[Data items]
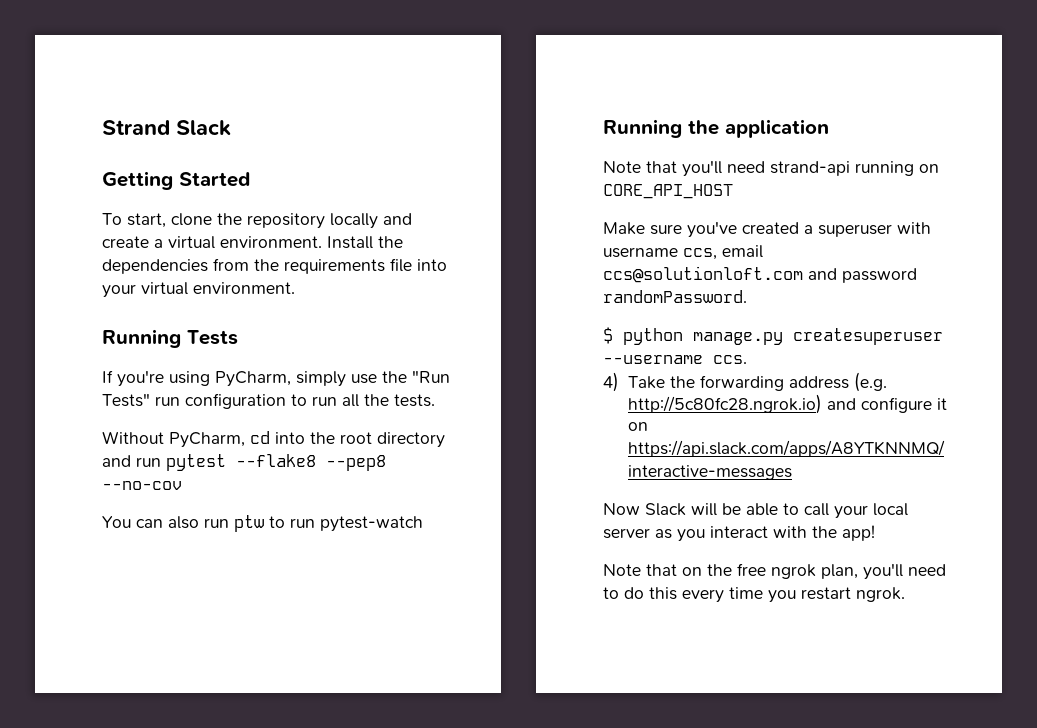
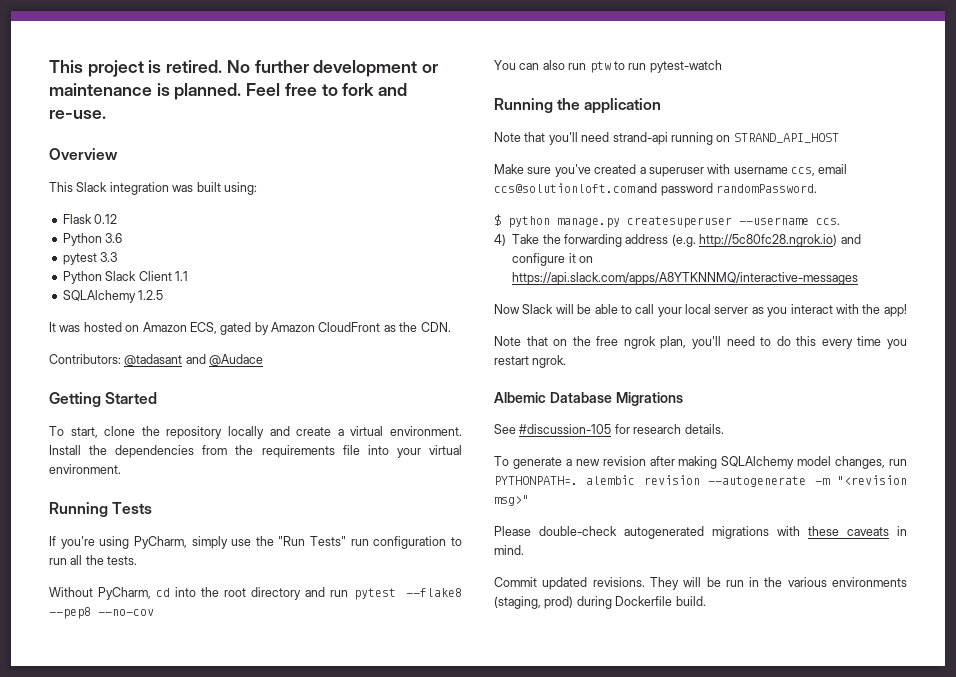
[102,120,231,136] Strand Slack -> [49,60,439,77] [49,83,408,100] [49,110,106,119] [49,148,118,160] [49,182,257,195] [62,214,118,224] [62,233,123,246] [62,252,118,265] [62,271,188,284] [62,290,164,303] [49,322,451,335] [49,354,264,366] This project is retired. No further development or maintenance is planned. Feel free to fork and re-use. // Overview // This Slack integration was built using: // Flask 0.12 // Python 3.6 // pytest 3.3 // Python Slack Client 1.1 // SQLAlchemy 1.2.5 // It was hosted on Amazon ECS, gated by Amazon CloudFront as the CDN. // Contributors: @tadasant and @Audace
[603,184,733,199] CORE_API_HOST -> [733,133,839,143] STRAND_API_HOST
(905, 594) none -> [494,392,683,406] [494,424,724,434] [494,456,907,469] [494,475,907,487] [494,495,529,506] [494,526,907,539] [494,545,524,555] [494,577,907,590] [494,596,706,609] // Albemic Database Migrations // See #discussion-105 for research details. // To generate a new revision after making SQLAlchemy model changes, run PYTHONPATH=. alembic revision --autogenerate -m "<revision msg>" // Please double-check autogenerated migrations with these caveats in mind. // Commit updated revisions. They will be run in the various environments (staging, prod) during Dockerfile build.

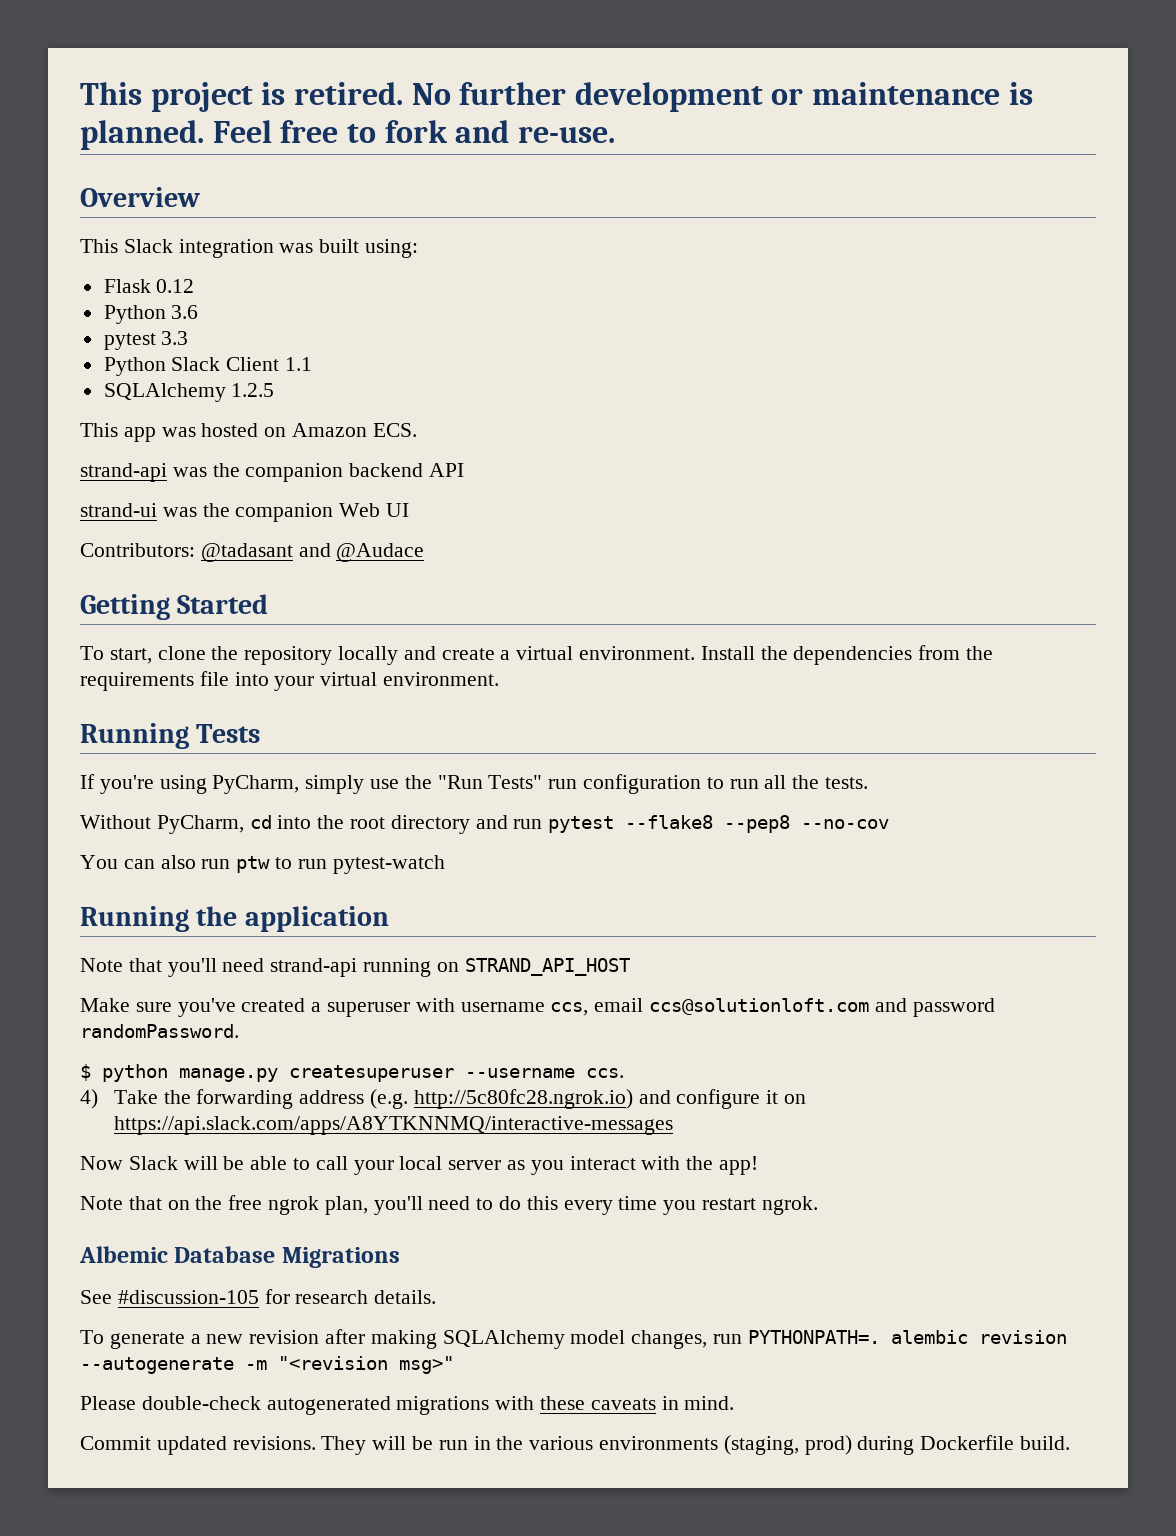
[49,322,56,332] It -> [80,423,156,442] This app
[189,322,451,335] ECS, gated by Amazon CloudFront as the CDN. -> [372,423,417,437] [80,463,465,482] [80,503,410,522] ECS. // strand-api was the companion backend API // strand-ui was the companion Web UI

How to complete this task: Transcribe all of the lines above exactly as given. The pictures stay out.

Solution for this task:
[102,120,231,136] Strand Slack -> [49,60,439,77] [49,83,408,100] [49,110,106,119] [49,148,118,160] [49,182,257,195] [62,214,118,224] [62,233,123,246] [62,252,118,265] [62,271,188,284] [62,290,164,303] [49,322,451,335] [49,354,264,366] This project is retired. No further development or maintenance is planned. Feel free to fork and re-use. // Overview // This Slack integration was built using: // Flask 0.12 // Python 3.6 // pytest 3.3 // Python Slack Client 1.1 // SQLAlchemy 1.2.5 // It was hosted on Amazon ECS, gated by Amazon CloudFront as the CDN. // Contributors: @tadasant and @Audace
[603,184,733,199] CORE_API_HOST -> [733,133,839,143] STRAND_API_HOST
(905, 594) none -> [494,392,683,406] [494,424,724,434] [494,456,907,469] [494,475,907,487] [494,495,529,506] [494,526,907,539] [494,545,524,555] [494,577,907,590] [494,596,706,609] // Albemic Database Migrations // See #discussion-105 for research details. // To generate a new revision after making SQLAlchemy model changes, run PYTHONPATH=. alembic revision --autogenerate -m "<revision msg>" // Please double-check autogenerated migrations with these caveats in mind. // Commit updated revisions. They will be run in the various environments (staging, prod) during Dockerfile build.

[49,322,56,332] It -> [80,423,156,442] This app
[189,322,451,335] ECS, gated by Amazon CloudFront as the CDN. -> [372,423,417,437] [80,463,465,482] [80,503,410,522] ECS. // strand-api was the companion backend API // strand-ui was the companion Web UI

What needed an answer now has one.